My biggest problem with working in a big school, incidentally, is that I don't feel like the students are treated like real people - they're numbers. It doesn't help that we're in Program Improvement and in danger of getting some funding cut. I don't want my kids to be successful so my numbers look good - I just don't care about that. I want them to do well because they're learning and because they are getting excited about something and... I just don't feel like that is highly valued because that takes time and the numbers can't wait for the time I need to accomplish that kind of success with a lot of my students.
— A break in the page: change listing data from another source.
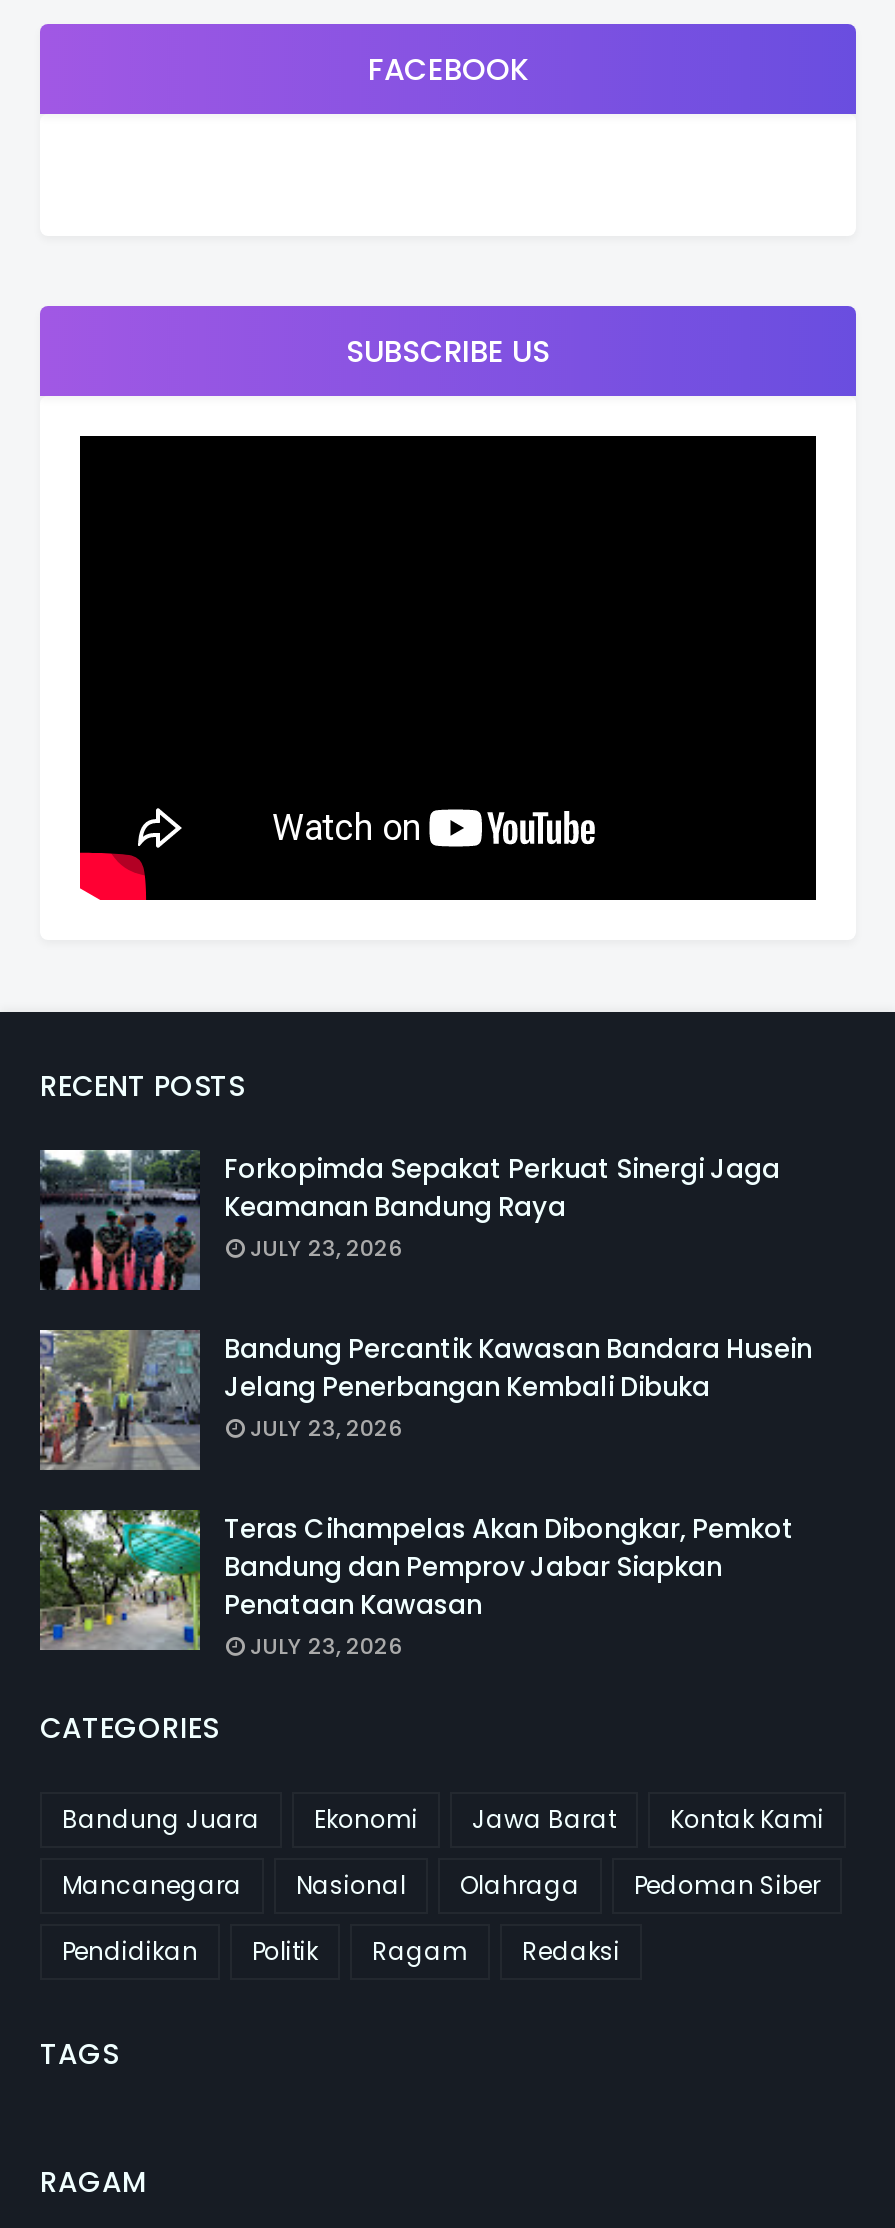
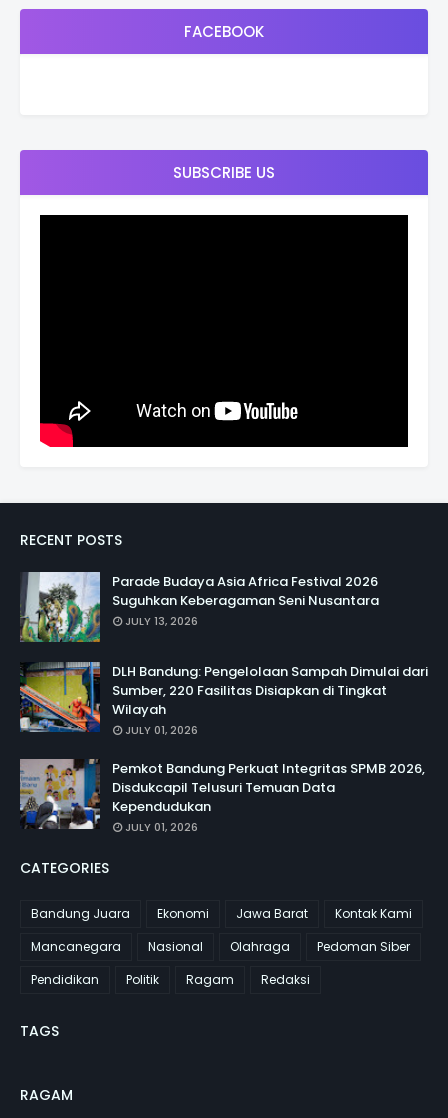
- [image]
- Forkopimda Sepakat Perkuat Sinergi Jaga
- Keamanan Bandung Raya
- JULY 23, 2026
+ [image]
+ Parade Budaya Asia Africa Festival 2026
+ Suguhkan Keberagaman Seni Nusantara
+ JULY 13, 2026

- [image]
- Bandung Percantik Kawasan Bandara Husein
- Jelang Penerbangan Kembali Dibuka
- JULY 23, 2026
+ [image]
+ DLH Bandung: Pengelolaan Sampah Dimulai dari
+ Sumber, 220 Fasilitas Disiapkan di Tingkat
+ Wilayah
+ JULY 01, 2026

- [image]
- Teras Cihampelas Akan Dibongkar, Pemkot
- Bandung dan Pemprov Jabar Siapkan
- Penataan Kawasan
- JULY 23, 2026
+ [image]
+ Pemkot Bandung Perkuat Integritas SPMB 2026,
+ Disdukcapil Telusuri Temuan Data
+ Kependudukan
+ JULY 01, 2026
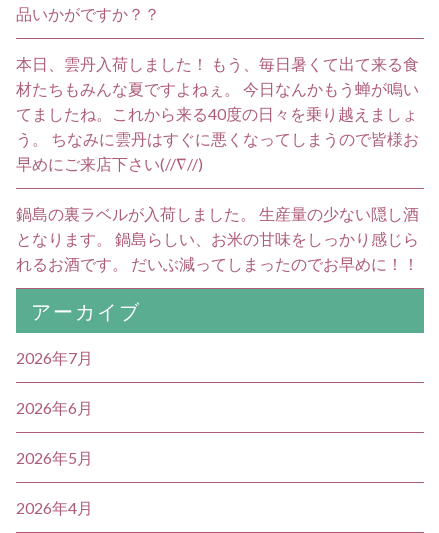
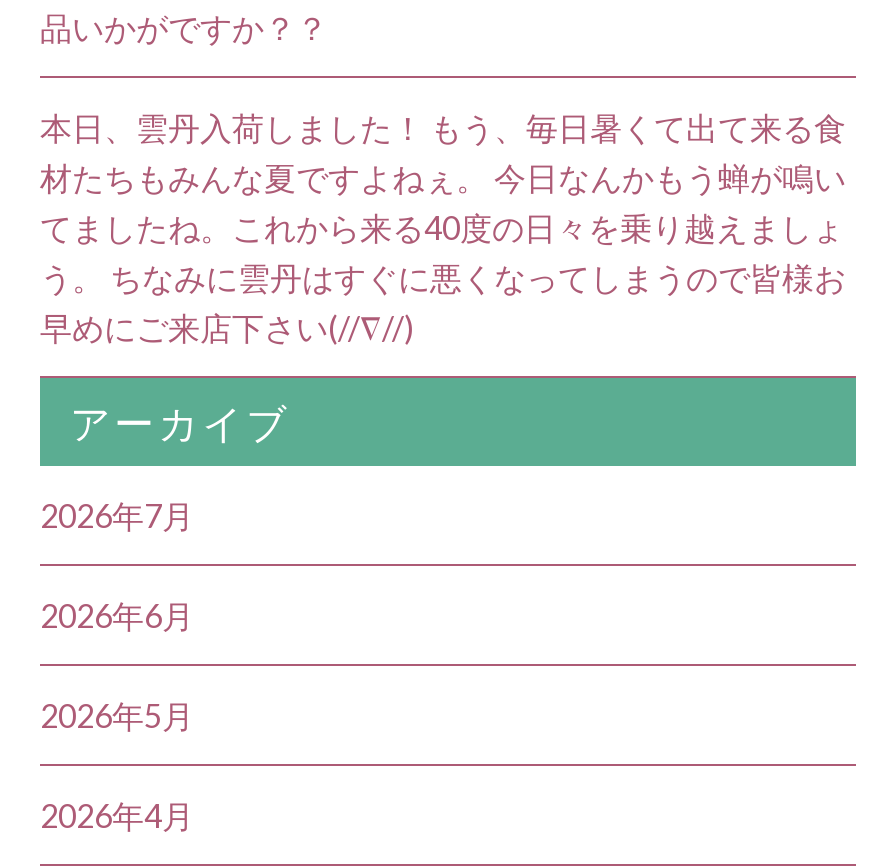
- 鍋島の裏ラベルが入荷しました。 生産量の少ない隠し酒
- となります。 鍋島らしい、お米の甘味をしっかり感じら
- れるお酒です。 だいぶ減ってしまったのでお早めに！！
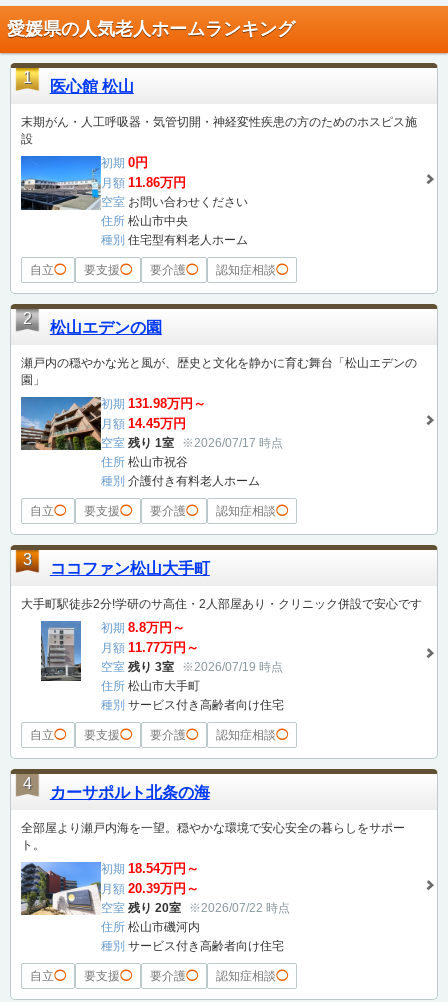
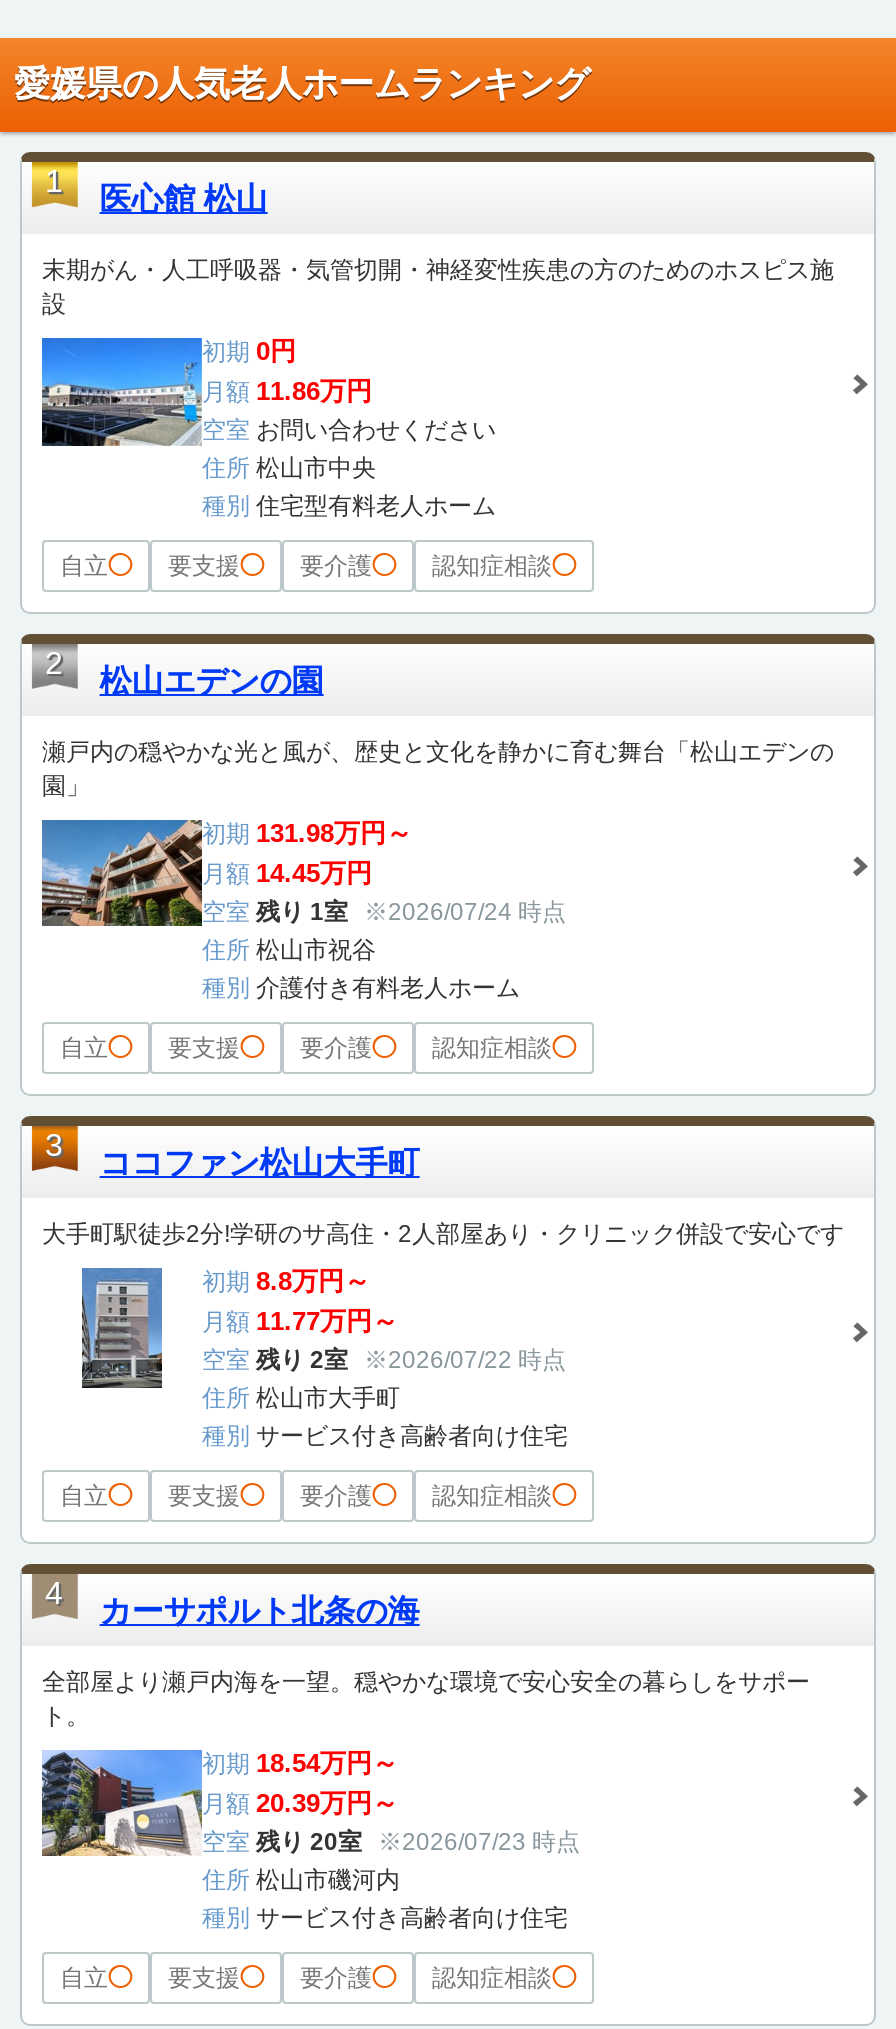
- 空室 残り 1室 ※2026/07/17 時点
+ 空室 残り 1室 ※2026/07/24 時点

- 空室 残り 3室 ※2026/07/19 時点
+ 空室 残り 2室 ※2026/07/22 時点

- 空室 残り 20室 ※2026/07/22 時点
+ 空室 残り 20室 ※2026/07/23 時点
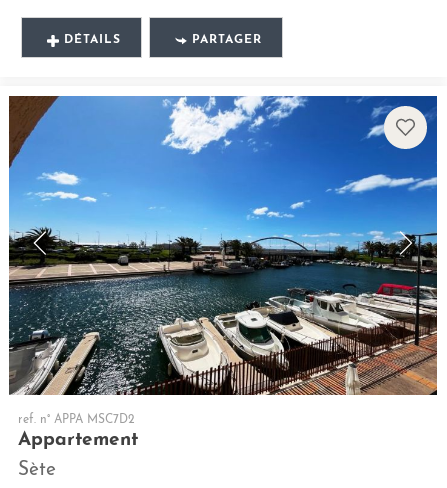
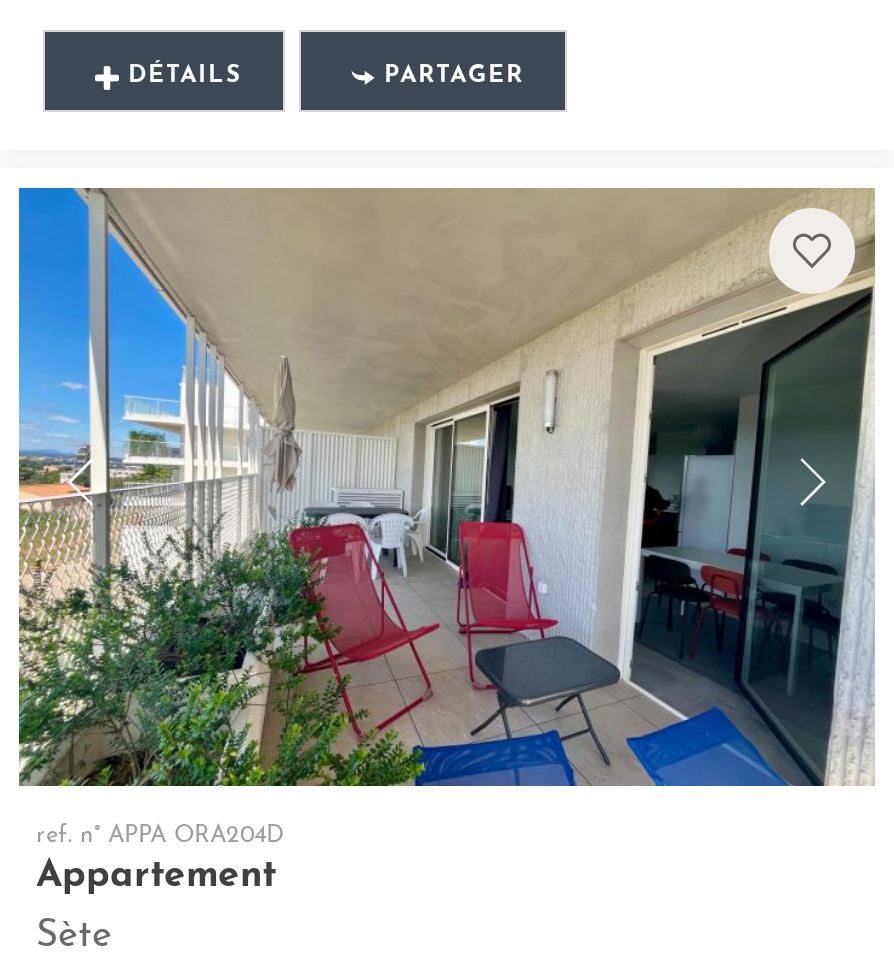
- [image]
- ref. n° APPA MSC7D2
+ [image]
+ ref. n° APPA ORA204D
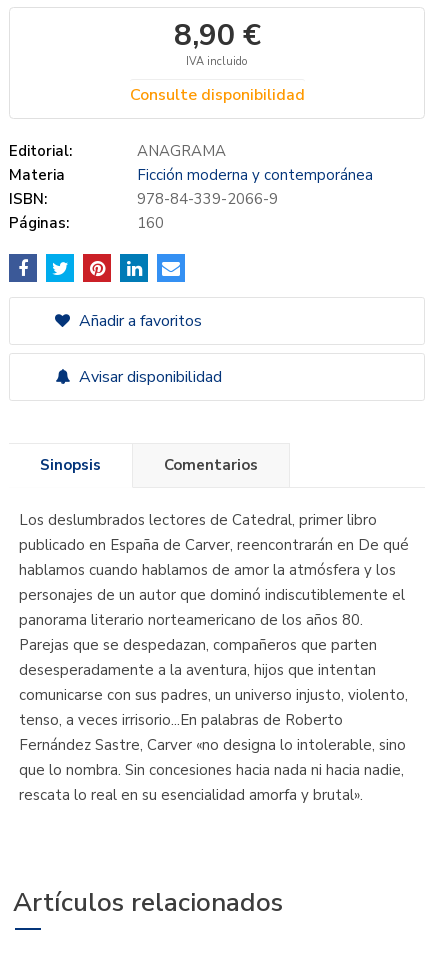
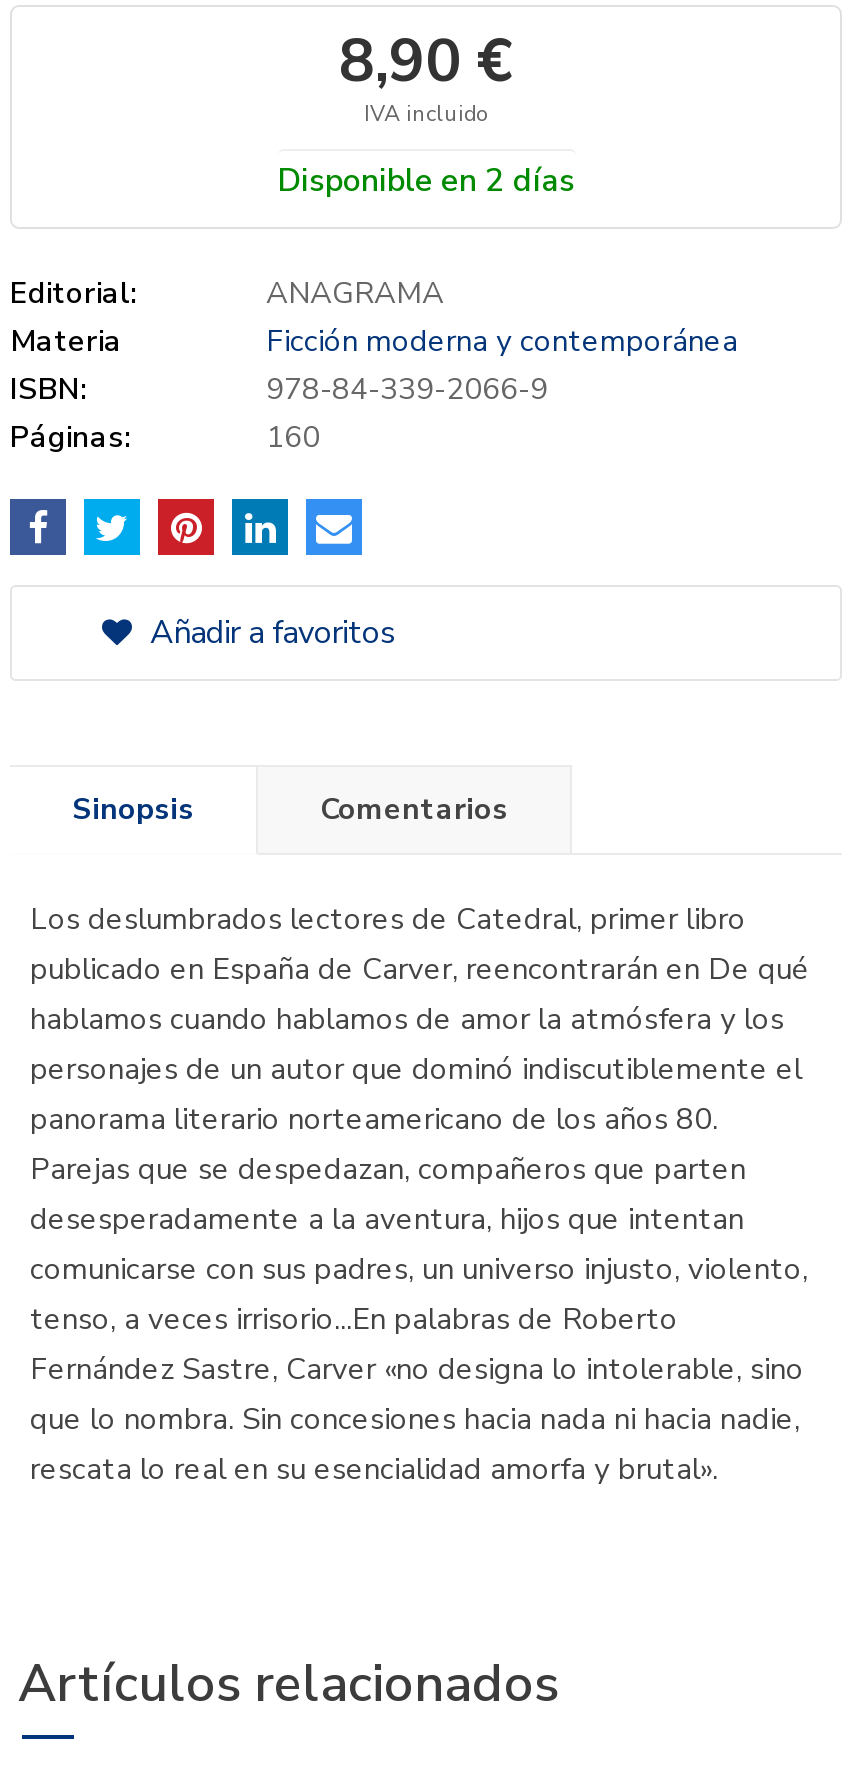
- Consulte disponibilidad
+ Disponible en 2 días

- Avisar disponibilidad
I have a "date" tomorrow night which is pretty exciting. It feels nice to have something other than finishing my thesis to look forward to. :)

Monday, January 28, 2008

feel it capsize

I'm wide awake and so alive
Ringing like a bell
Tell me this is paradise
And not someplace I fell
'Cause I keep on fallin' down

Just push me 'til I have to fly
I've shed my skin, my scars
Take me deep out past the lights
Where nothing dims these stars
Nothing dims these stars

I wanna let go and know
That I'll be alright, alright

Thursday, January 24, 2008

this earthquake weather

OK, things are getting ridiculous. All of my friends' newest Facebook updates (See Megan. See Megan work on her thesis. See Megan get distracted by online networking. See Megan disgusted with herself...) are pictures of their babies.

Babies!

Although with as often as I talk about my thesis, I might as well take pictures of that and post it on my Facebook. I guess it's sort of taken on a life of its own at this point... I kind of feel like I'm in labor. A long, painful, 20-week long labor.

Sunday, January 20, 2008

back to your heart

More thesis updates. After sitting in class yesterday, naseous for three straight hours, I packed up my things and drove to my parents' house. I will get my outcome data analysis done today. I will. Tomorrow night I have a soccer game at Off the Wall and I still need to lesson plan for this week, but right now I resolve to focus only on writing.

Last night my mom made me watch The Notebook with her and I almost vomitted from the sappiness. Is the book just as ridiculous and predictable? And I wonder, Is it that I don't believe in love like that period or I just don't believe it will happen to me? It made me feel terribly depressed and wonderfully self-sufficient at the same time. Whatever the case, I started rereading The Time Traveller's Wife (for the 4th? 5th? 63rd time?) last night, which is far more my style anyhow. It helps me believe that supremely disfunctional people are destined for great things and great love and it also makes me want to quit my job and move to Chicago and become a librarian at the Newberry.

No matter. Data triangulation, ahoy!

Sunday, January 13, 2008

this will pass like yesterday

Yesterday I told myself, "I will write for three hours today!" but instead I went to Ikea and bought a bookcase and went grocery shopping and cleaned my bathroom and did laundry and cooked butternut squash deliciousness.

Today I told myself, "I will come home from church and do my writing and make graphs!" but all I've accomplished so far is assembling the bookcase from yesterday and writing this blog.

Gah! Let it be March already!

Thursday, January 03, 2008

made for each other

I don't make New Years' Resolutions, but this works for me:

"Our lives are nothing but the stories we tell ourselves. If you don't like the story your life has become -- tell yourself a better one."